Di sela-sela akhir cerita hidupnya yang nahas, Bakir menyadari bahwa watak korupsinya terbentuk dari pergulatan sejarah yang panjang. Ia hidup di zaman kolonial, di kala para pejabat seringkali menghamba pada para penjajah, demi mendapatkan kesenangan hidup. Dan ia sadar, bahwa golongan tua sepertinya, tak sedia jika kehidupan yang nyaman di zaman kolonial, berganti begitu saja. 

“Segala kejadian kubiarkan lalu. Namun tambah tua tambah terasa betapa sia-sianya satu angkatan yang aku wakili ini. Tambah tua tambah tolol, tidak punya kemudi, tidak punya keperwiraan –angkatan yang terjadi dari perhubungan yang salah dengan kolonial, yang menyaksikan revolusi dari kejauhan dan pun tanpa keyakinan- satu angkatan khusus yang mengabdi pada kekacauan, dan selama kekacauan ada ia tetap mendapat umpan yang paling banyak,” aku Bakir (hlm (154-155).

Dan di balik sel, terucaplah nasihat Bakir, golongan tua yang masih mewarisi watak kolonial, kepada Sirad, anak muda yang akan memperjuangkan zamannya sendiri dengan penuh kemerdekaan: “Satu-satunya yang akan kuperbuat ialah berdoa agar kalian diberi keperwiraan, diberi keagungan, diberi kekuatan,” ucap Bakir. “Untukku sendiri, aku tidak menunggu hingga diberi. Aku –untukku- semua itu kubuat sendiri, kuciptakan sendiri, kuperjuangkan sendiri,” jawab Sirad. (hlm. 158).

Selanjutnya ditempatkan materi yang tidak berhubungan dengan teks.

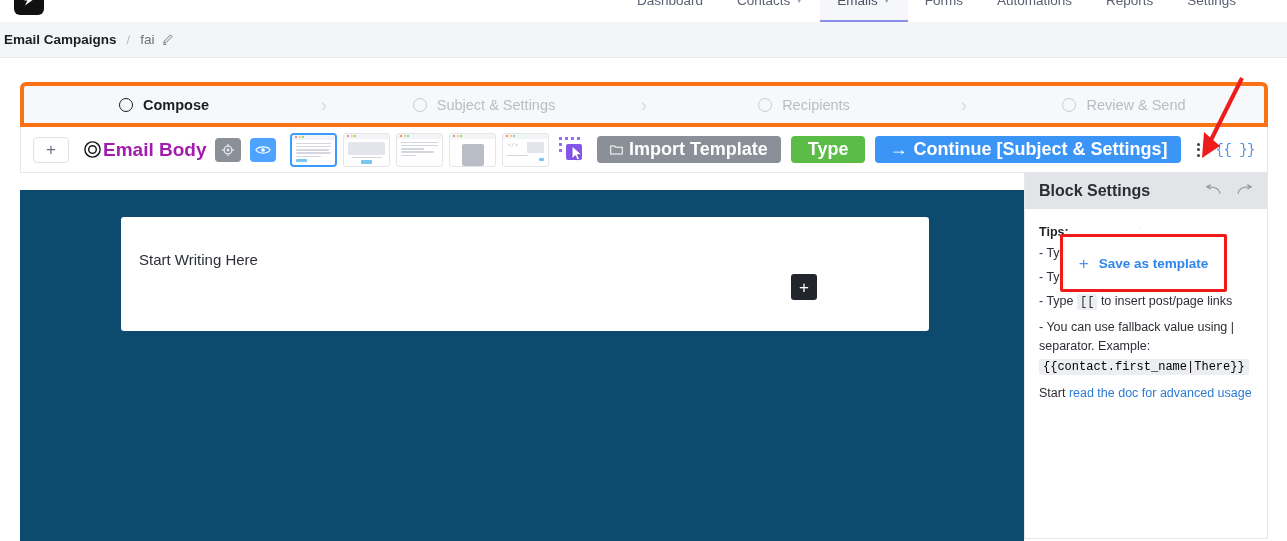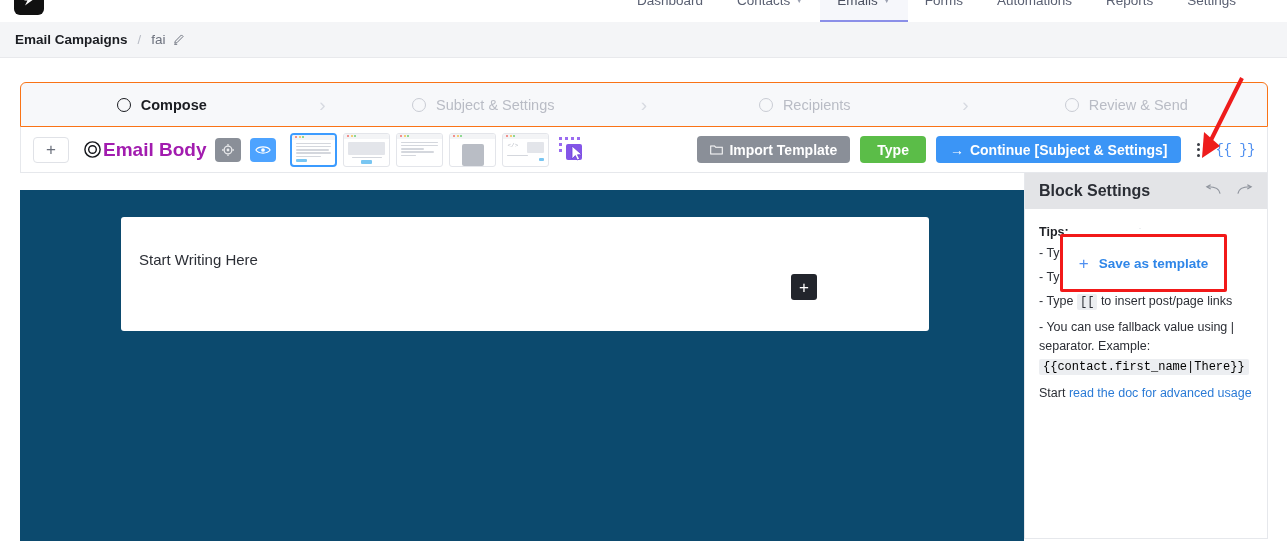--- a/index.html
+++ b/index.html
@@ -42,7 +42,7 @@
   .crumbbar {
     position: absolute; left: 0; top: 22px; width: 1287px; height: 36px;
     background: #f4f5f7;
-    display: flex; align-items: center; padding-left: 15px;
+    display: flex; align-items: center; padding-left: 4px;
     border-bottom: 1px solid #e8e9ec;
   }
   .crumb-main { font-size: 13.5px; font-weight: bold; color: #1b1d22; }

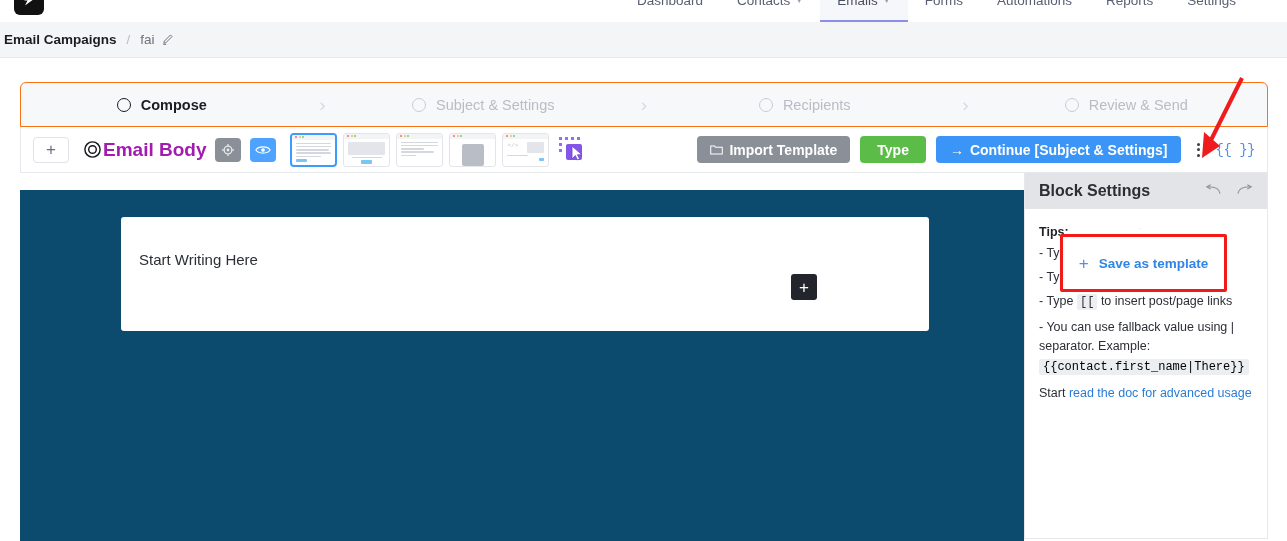--- a/index.html
+++ b/index.html
@@ -53,7 +53,7 @@
   
   .wizard {
     position: absolute; left: 20px; top: 82px; width: 1248px; height: 45px;
-    background: #f7f8fa; border: 1px solid #f97316;
+    background: #f7f8fa; border: 4px solid #f97316;
     border-radius: 6px 6px 0 0;
     display: flex; align-items: center;
   }

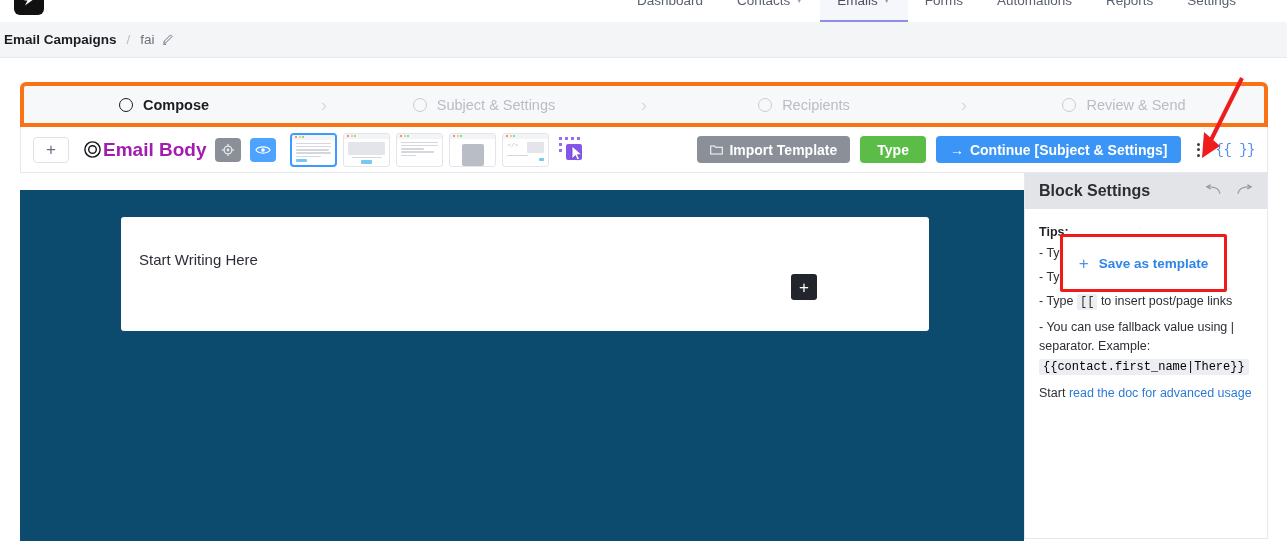--- a/index.html
+++ b/index.html
@@ -112,7 +112,7 @@
   .btn {
     height: 27px; border-radius: 4px; display: inline-flex; align-items: center;
     justify-content: center; gap: 6px; padding: 0 13px;
-    font-size: 14px; font-weight: bold; color: #ffffff; white-space: nowrap;
+    font-size: 18px; font-weight: bold; color: #ffffff; white-space: nowrap;
   }
   .btn.import { background: #8a8f98; }
   .btn.save { background: #5bbd48; padding: 0 17px; }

Kini, tinggallah Bakir dengan sejarah kekalahannya di masa tua. Ia telah mencatatkan dirinya dalam sejarah sebagai seorang koruptor. Tapi bukan berarti ia tak meninggalkan amanat yang baik tentang kejuran kepada anaknya. Ia memang bukan teladan sebagai penegak kejujuran, tapi ia telah memberi contoh dengan dirinya sendiri tentang bagaimana akhir dari seorang yang memilih jalan hidupnya sebagai koruptor. 

“Setidak-tidaknya engkau telah memberi contoh yang tepat pada anak-anakmu apa sesungguhnya yang tidak boleh diperbuat,” kata Mariam, sang istri, kepada Bakir (hlm. 151).